* **WHAT YOU NEED TO DO**:
Which lines run from the line with "1042px; top: 254px;" through the line with "27px; top: 281px;" in the entries below? Print them exactly, both ends included, and nothing more.

* **DATASET EXTRACT**:
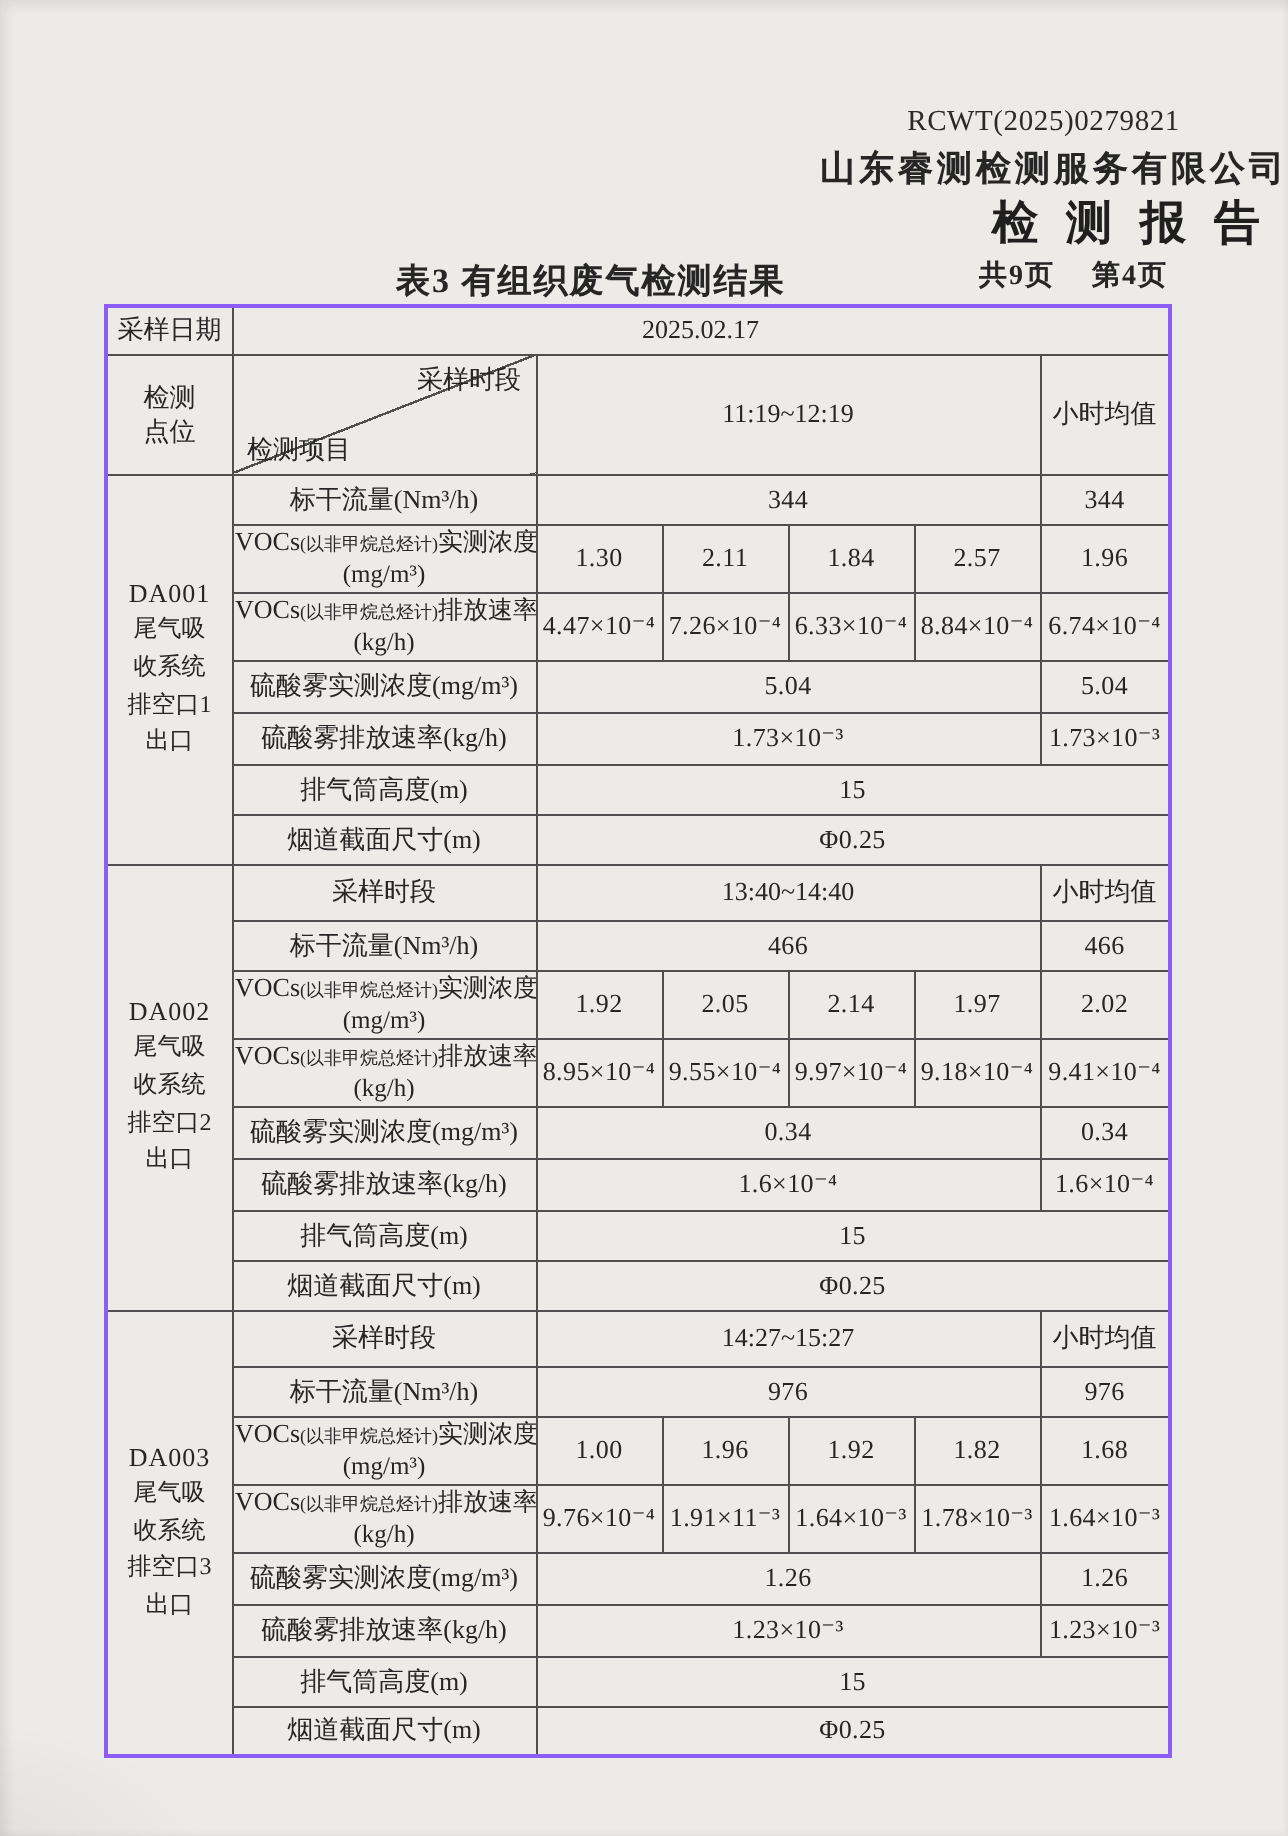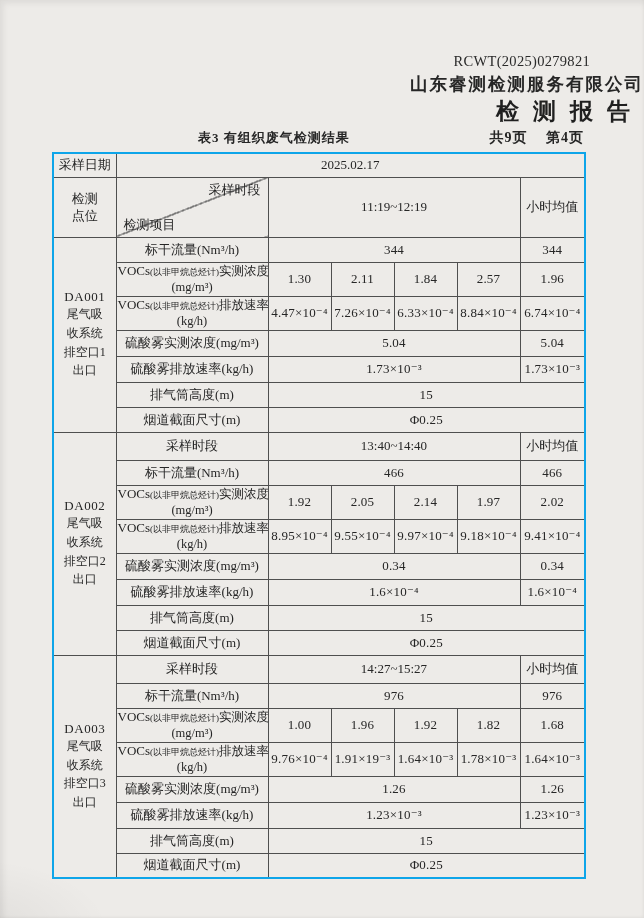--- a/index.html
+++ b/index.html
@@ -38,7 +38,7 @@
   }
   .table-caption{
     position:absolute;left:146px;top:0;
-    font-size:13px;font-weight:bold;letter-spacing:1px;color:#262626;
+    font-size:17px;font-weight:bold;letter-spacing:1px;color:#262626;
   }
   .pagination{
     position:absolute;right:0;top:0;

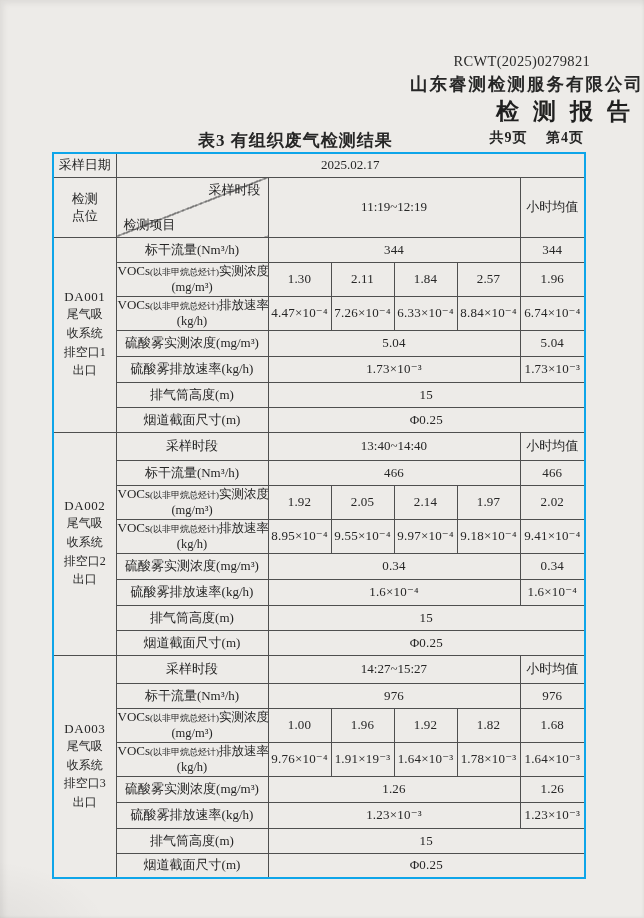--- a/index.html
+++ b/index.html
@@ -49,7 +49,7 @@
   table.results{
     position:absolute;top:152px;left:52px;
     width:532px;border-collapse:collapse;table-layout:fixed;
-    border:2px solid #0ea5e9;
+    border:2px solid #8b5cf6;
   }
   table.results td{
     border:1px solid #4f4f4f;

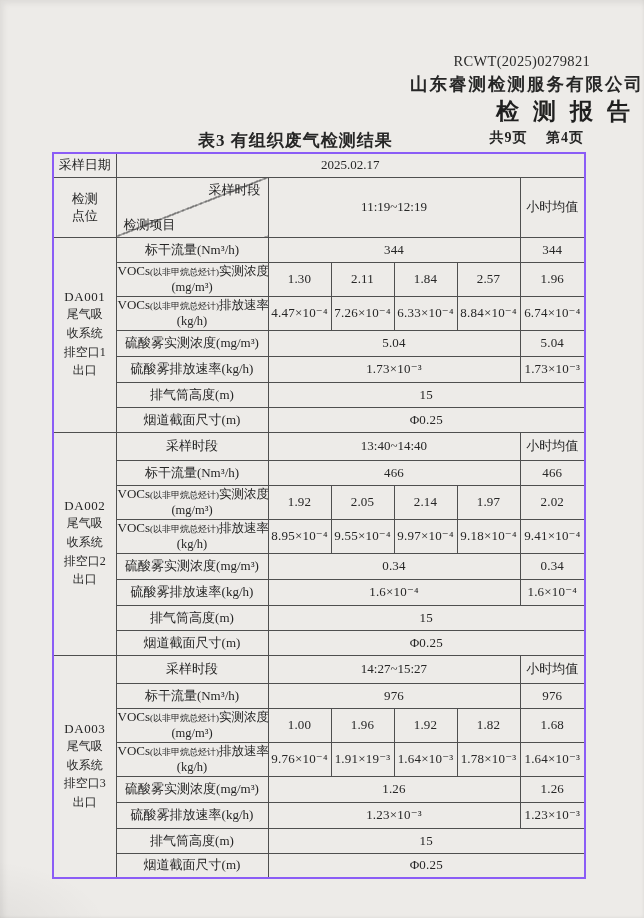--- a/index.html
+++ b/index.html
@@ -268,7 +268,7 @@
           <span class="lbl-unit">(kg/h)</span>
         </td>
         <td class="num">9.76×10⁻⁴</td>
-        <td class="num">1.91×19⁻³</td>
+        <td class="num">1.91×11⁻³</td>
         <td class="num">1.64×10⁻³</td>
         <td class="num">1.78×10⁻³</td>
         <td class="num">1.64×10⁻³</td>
---
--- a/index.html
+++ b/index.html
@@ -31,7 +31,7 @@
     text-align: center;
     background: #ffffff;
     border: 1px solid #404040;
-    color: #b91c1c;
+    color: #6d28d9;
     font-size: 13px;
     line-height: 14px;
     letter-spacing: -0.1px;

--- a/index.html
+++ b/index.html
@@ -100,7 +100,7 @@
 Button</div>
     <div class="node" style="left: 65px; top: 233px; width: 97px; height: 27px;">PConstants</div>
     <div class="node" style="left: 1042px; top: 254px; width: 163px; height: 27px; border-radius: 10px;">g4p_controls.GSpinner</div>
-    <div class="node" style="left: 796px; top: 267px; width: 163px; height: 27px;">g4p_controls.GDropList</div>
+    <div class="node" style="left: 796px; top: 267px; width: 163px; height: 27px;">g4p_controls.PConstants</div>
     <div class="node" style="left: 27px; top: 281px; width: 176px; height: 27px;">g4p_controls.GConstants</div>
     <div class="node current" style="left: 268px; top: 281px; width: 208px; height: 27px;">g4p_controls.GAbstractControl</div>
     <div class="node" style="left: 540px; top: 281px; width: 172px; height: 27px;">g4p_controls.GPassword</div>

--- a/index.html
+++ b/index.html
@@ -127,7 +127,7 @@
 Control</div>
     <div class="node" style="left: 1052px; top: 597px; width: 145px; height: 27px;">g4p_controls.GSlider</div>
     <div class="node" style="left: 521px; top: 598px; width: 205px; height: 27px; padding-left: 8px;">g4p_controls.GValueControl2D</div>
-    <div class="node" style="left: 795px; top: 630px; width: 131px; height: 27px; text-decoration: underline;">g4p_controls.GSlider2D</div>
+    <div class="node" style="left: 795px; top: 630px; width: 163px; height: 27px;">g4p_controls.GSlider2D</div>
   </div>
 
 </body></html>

* **RESPONSE TO THE EXERCISE**:
     <div class="node" style="left: 1042px; top: 254px; width: 163px; height: 27px; border-radius: 10px;">g4p_controls.GSpinner</div>
-    <div class="node" style="left: 796px; top: 267px; width: 163px; height: 27px;">g4p_controls.GDropList</div>
+    <div class="node" style="left: 796px; top: 267px; width: 163px; height: 27px;">g4p_controls.PConstants</div>
     <div class="node" style="left: 27px; top: 281px; width: 176px; height: 27px;">g4p_controls.GConstants</div>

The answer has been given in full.